E umanissima, capace di suscitare simpatia e comprensione, è anche l’immagine della schermitrice coreana Shin A Alm che durante la gara di semifinale di spada con una tedesca, dopo l’ennesima stoccata contesta, quella decisiva, incredula per il verdetto contrario della giuria, scoppia in un pianto ininterrotto: si siede sul bordo della pedana e non si muove per un’ora, mandando all’aria il programma del giorno. C’è qui tutta l’ineguagliabile poesia dello sport, con la sua dimensione epica e al contempo drammatica. Quelle lacrime racchiudono l’inconsolabile amarezza di chi ha dedicato quattro anni della propria vita a prepararsi per quel momento, vedendo tutti i sacrifici sbriciolarsi in un attimo, e con essi svanire quella vittoria che avrebbe dato un senso a tutto. De Coubertain forse non avrebbe approvato, ma avrebbe quantomeno capito e fatto una carezza a quella ragazza.

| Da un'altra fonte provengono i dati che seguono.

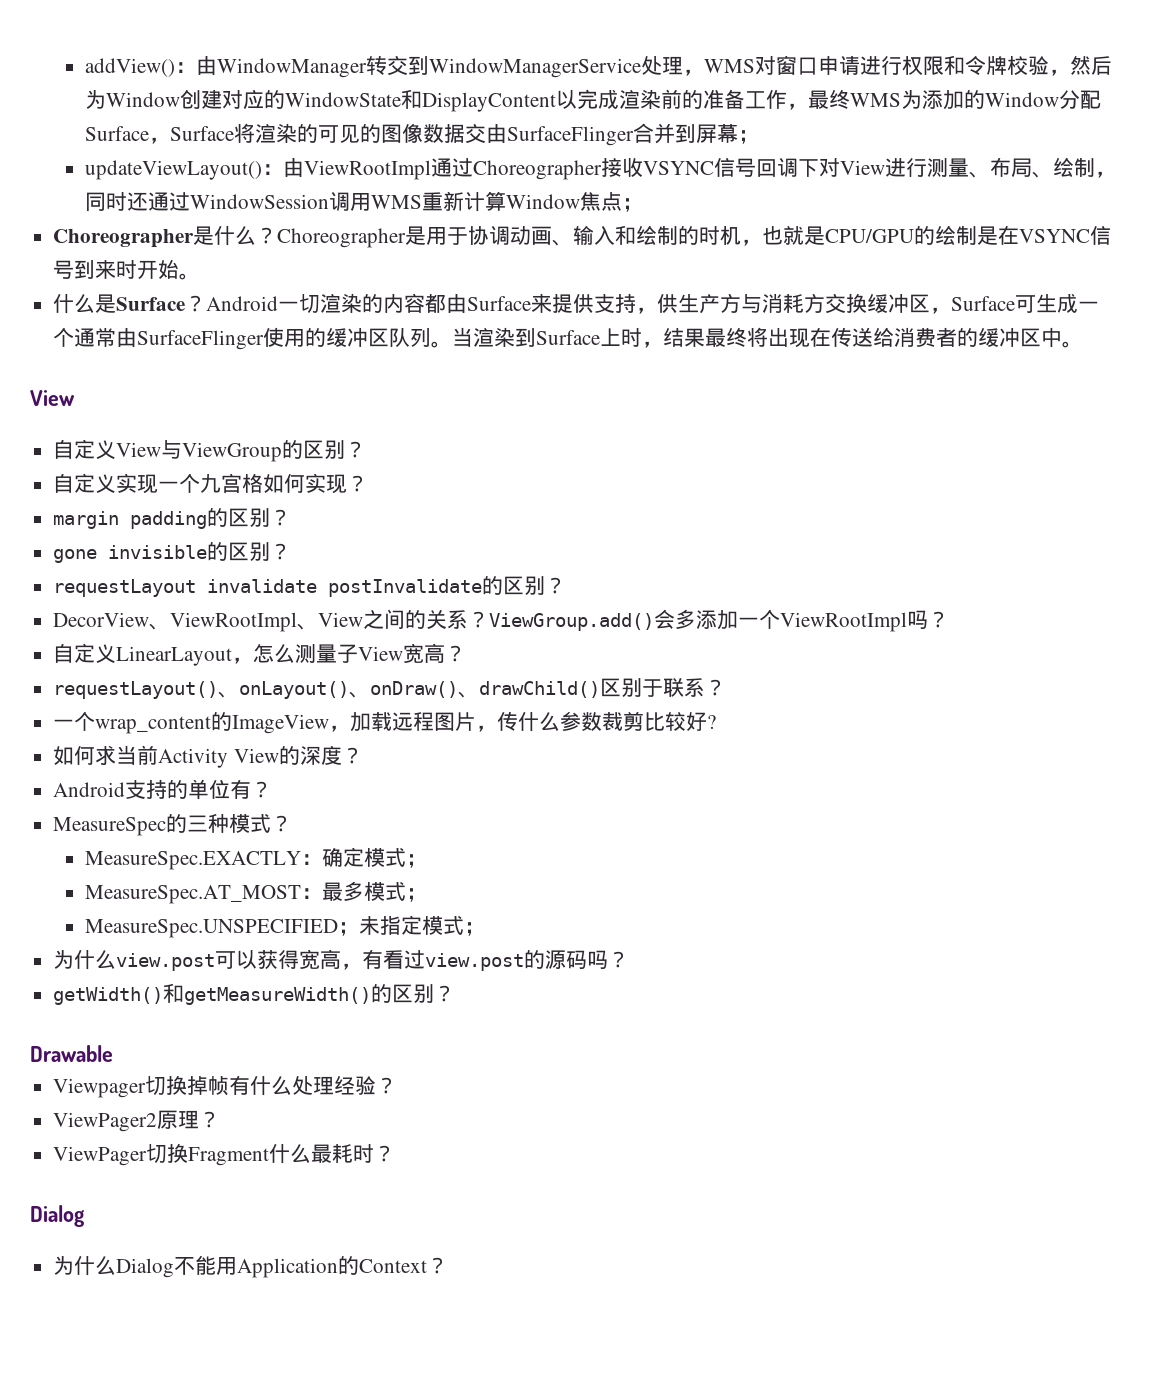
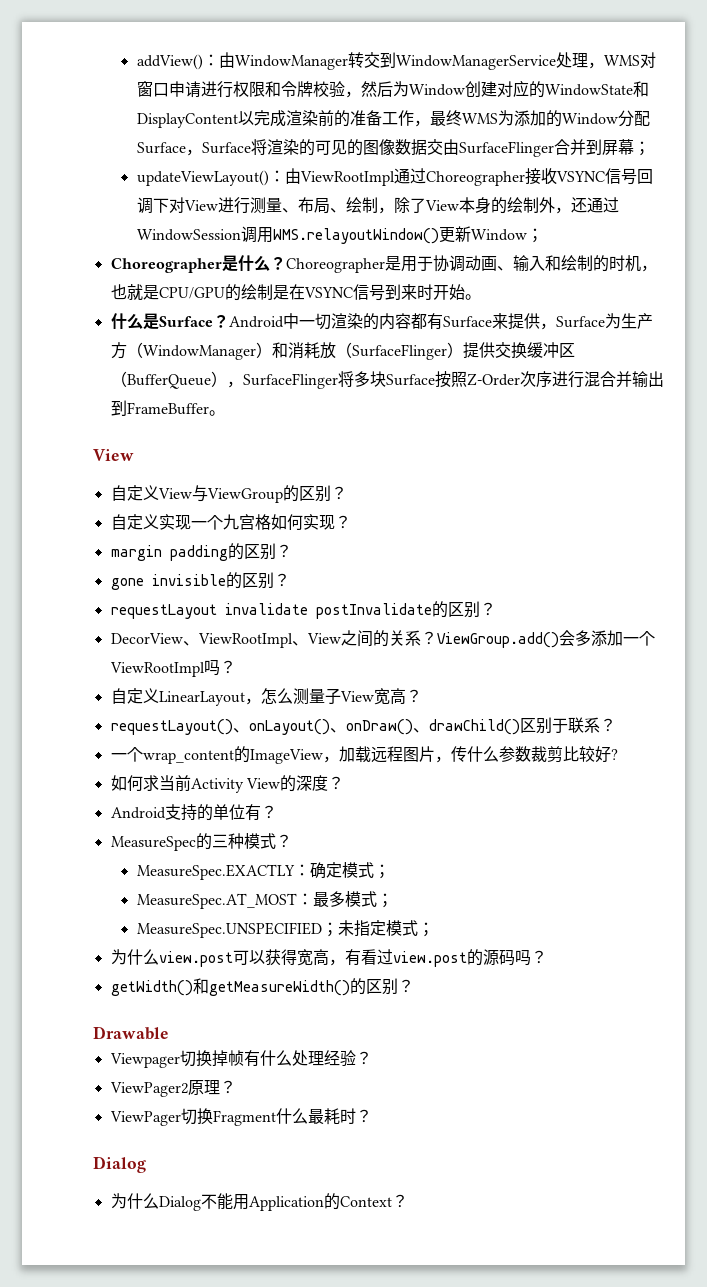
[85,191,623,212] 同时还通过WindowSession调用WMS重新计算Window焦点 -> [393,197,619,214] [136,226,527,244] 除了View本身的绘制外，还通过WindowSession调用WMS.relayoutWindow()更新Window
(279, 303) none -> [282,313,299,329] 中
[446,294,468,313] 由 -> [426,313,443,330] 有
[594,293,1100,314] [53,327,1063,350] 支持，供生产方与消耗方交换缓冲区，Surface可生成一个通常由SurfaceFlinger使用的缓冲区队列。当渲染到Surface上时，结果最终将出现在传送给消费者的缓冲区中 -> [539,313,653,330] [110,342,575,360] [110,371,664,389] [110,400,209,416] ，Surface为生产方（WindowManager）和消耗放（SurfaceFlinger）提供交换缓冲区（BufferQueue），SurfaceFlinger将多块Surface按照Z-Order次序进行混合并输出到FrameBuffer

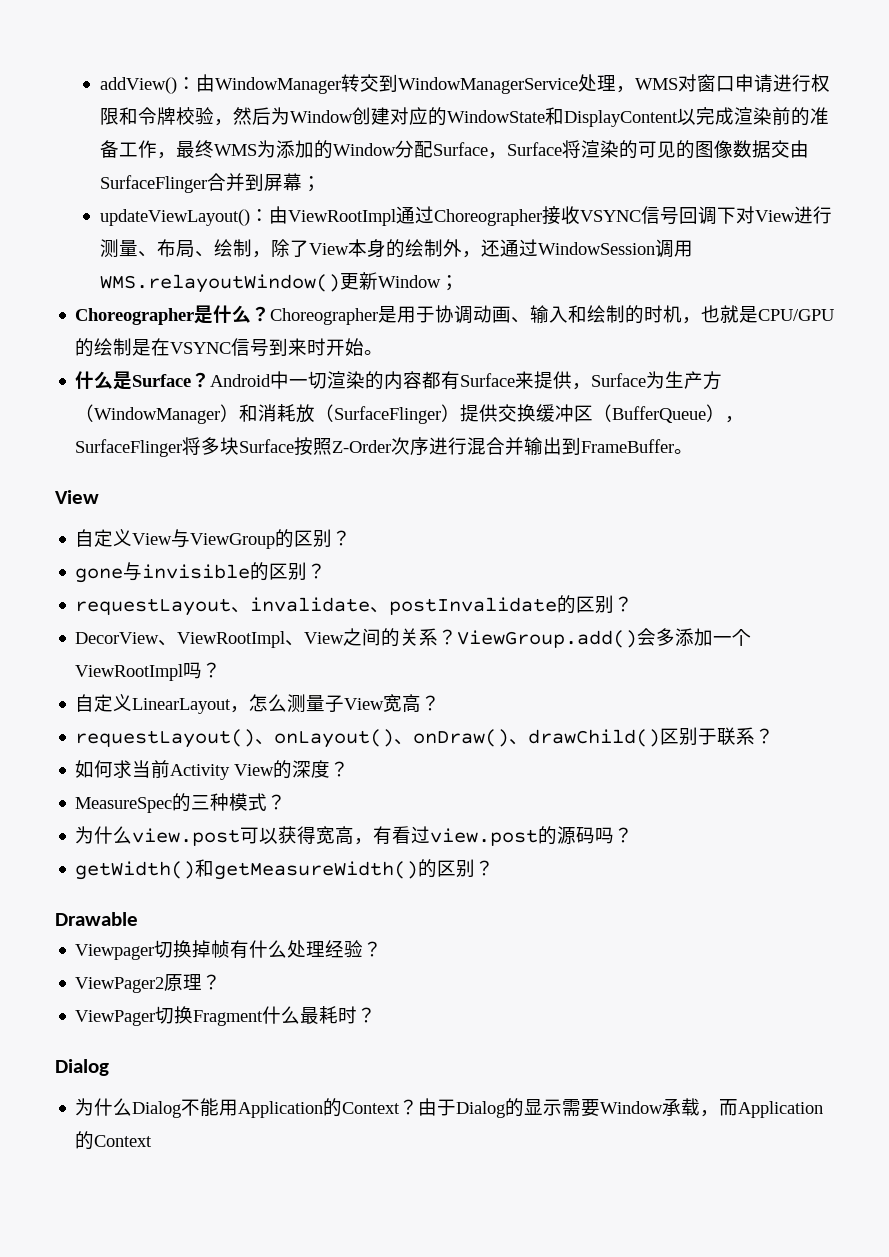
[110,514,351,530] [110,543,292,561] // 自定义实现一个九宫格如何实现？ // margin padding的区别？ -> (352, 538) none
(144, 584) none -> [123,562,143,581] 与
[224,603,308,615] invalidate -> [231,597,390,613] 、invalidate、
[110,746,618,764] // 一个wrap_content的ImageView，加载远程图片，传什么参数裁剪比较好? -> (775, 736) none
[110,804,277,821] // Android支持的单位有？ -> (350, 769) none
[136,862,390,880] [136,891,393,909] [136,920,434,938] // MeasureSpec.EXACTLY：确定模式； // MeasureSpec.AT_MOST：最多模式； // MeasureSpec.UNSPECIFIED；未指定模式； -> (287, 802) none
(408, 1201) none -> [418,1098,824,1118] [75,1131,153,1150] 由于Dialog的显示需要Window承载，而Application的Context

E l’avrebbe fatta sicuramente alla ottocentista turca Merve Aydin che in batteria, a metà gara, s’infortuna. Eppure, con il viso segnato dalla sofferenza, rallenta, ma non si ferma: all’Olimpiade si tiene duro, il ritiro non è contemplato dopo tanti sforzi; quel traguardo è troppo importante. Sostenuta dal pubblico, l’atleta compie zoppicando il giro più lungo della sua vita, crollando in lacrime subito dopo l’arrivo. Applausi.
Che dire, poi, dello sfortunato ex primatista del mondo del 110 ostacoli cinese Liu Xiang, oro ad Atene 2004, da allora vittima di una sorta di maledizione. Anche a Londra, come a Pechino, dove era presentato quale simbolo della definitiva affermazione del Paese anche nello sport, si è infortunato: rottura del tendine d’Achille prima dell’impatto sul primo ostacolo nella finale. La sua smorfia di dolore e rabbia è l’altra faccia, triste, della nuova superpotenza sportiva mondiale. Ma che bello quel bacio all’ultimo ostacolo, raggiunto saltellando su un piede: un arrivederci, si spera, non un addio. Molte altre immagini – di trionfi o brucianti sconfitte, di lacrime di gioia o delusione – meriterebbero un posto in questa bacheca virtuale dei ricordi, e certo ognuno potrà aggiungere i “suoi” momenti di gloria. Ma forse una in particolare, non proprio sportiva, merita il posto d’onore, fuori concorso: quella della regina Elisabetta ii che, nella cerimonia d’apertura dei giochi, accetta simpaticamente, con regale ironia ed eleganza, di trasformarsi nientemeno che in una Bond girl. Che dire: God save the Queen.